## TASK REQUIREMENTS
Which lines below hold the word "radius"? Copy all of them.

## MATERIALS PROVIDED
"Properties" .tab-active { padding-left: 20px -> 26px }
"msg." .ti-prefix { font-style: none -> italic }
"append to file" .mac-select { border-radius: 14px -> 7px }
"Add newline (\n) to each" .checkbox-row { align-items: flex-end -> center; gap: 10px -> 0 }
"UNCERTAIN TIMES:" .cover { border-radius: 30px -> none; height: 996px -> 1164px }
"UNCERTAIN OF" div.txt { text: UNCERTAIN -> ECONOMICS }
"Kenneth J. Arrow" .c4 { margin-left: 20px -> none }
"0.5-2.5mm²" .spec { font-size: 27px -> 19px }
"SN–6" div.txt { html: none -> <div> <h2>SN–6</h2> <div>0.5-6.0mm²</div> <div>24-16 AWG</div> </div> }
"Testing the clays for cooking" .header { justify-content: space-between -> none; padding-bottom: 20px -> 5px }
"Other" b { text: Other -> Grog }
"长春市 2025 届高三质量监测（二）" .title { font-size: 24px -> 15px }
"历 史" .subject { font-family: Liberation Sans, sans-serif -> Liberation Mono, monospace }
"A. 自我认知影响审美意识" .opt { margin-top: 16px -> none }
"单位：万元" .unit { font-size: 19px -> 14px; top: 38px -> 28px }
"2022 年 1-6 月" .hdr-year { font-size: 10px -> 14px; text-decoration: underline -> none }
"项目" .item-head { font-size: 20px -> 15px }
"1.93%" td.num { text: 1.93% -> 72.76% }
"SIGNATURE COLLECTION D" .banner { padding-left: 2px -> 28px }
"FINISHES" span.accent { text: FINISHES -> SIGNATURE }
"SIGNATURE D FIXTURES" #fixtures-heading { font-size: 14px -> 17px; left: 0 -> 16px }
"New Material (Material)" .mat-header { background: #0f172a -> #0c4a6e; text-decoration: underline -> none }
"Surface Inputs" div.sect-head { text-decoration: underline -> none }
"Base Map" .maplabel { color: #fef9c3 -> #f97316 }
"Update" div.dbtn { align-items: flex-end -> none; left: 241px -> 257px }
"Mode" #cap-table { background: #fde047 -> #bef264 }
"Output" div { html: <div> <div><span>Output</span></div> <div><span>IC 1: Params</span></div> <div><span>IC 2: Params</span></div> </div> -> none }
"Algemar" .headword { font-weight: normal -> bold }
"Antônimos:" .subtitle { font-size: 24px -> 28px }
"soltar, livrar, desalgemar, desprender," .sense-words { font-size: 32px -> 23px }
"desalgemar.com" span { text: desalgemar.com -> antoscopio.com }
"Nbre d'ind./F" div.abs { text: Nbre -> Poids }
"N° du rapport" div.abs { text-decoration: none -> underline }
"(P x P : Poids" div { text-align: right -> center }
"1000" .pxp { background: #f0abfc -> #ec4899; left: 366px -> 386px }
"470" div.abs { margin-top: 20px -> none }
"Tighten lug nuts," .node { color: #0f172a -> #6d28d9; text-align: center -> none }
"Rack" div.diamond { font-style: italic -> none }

## SOLUTION TO THIS TASK
"append to file" .mac-select { border-radius: 14px -> 7px }
"UNCERTAIN TIMES:" .cover { border-radius: 30px -> none; height: 996px -> 1164px }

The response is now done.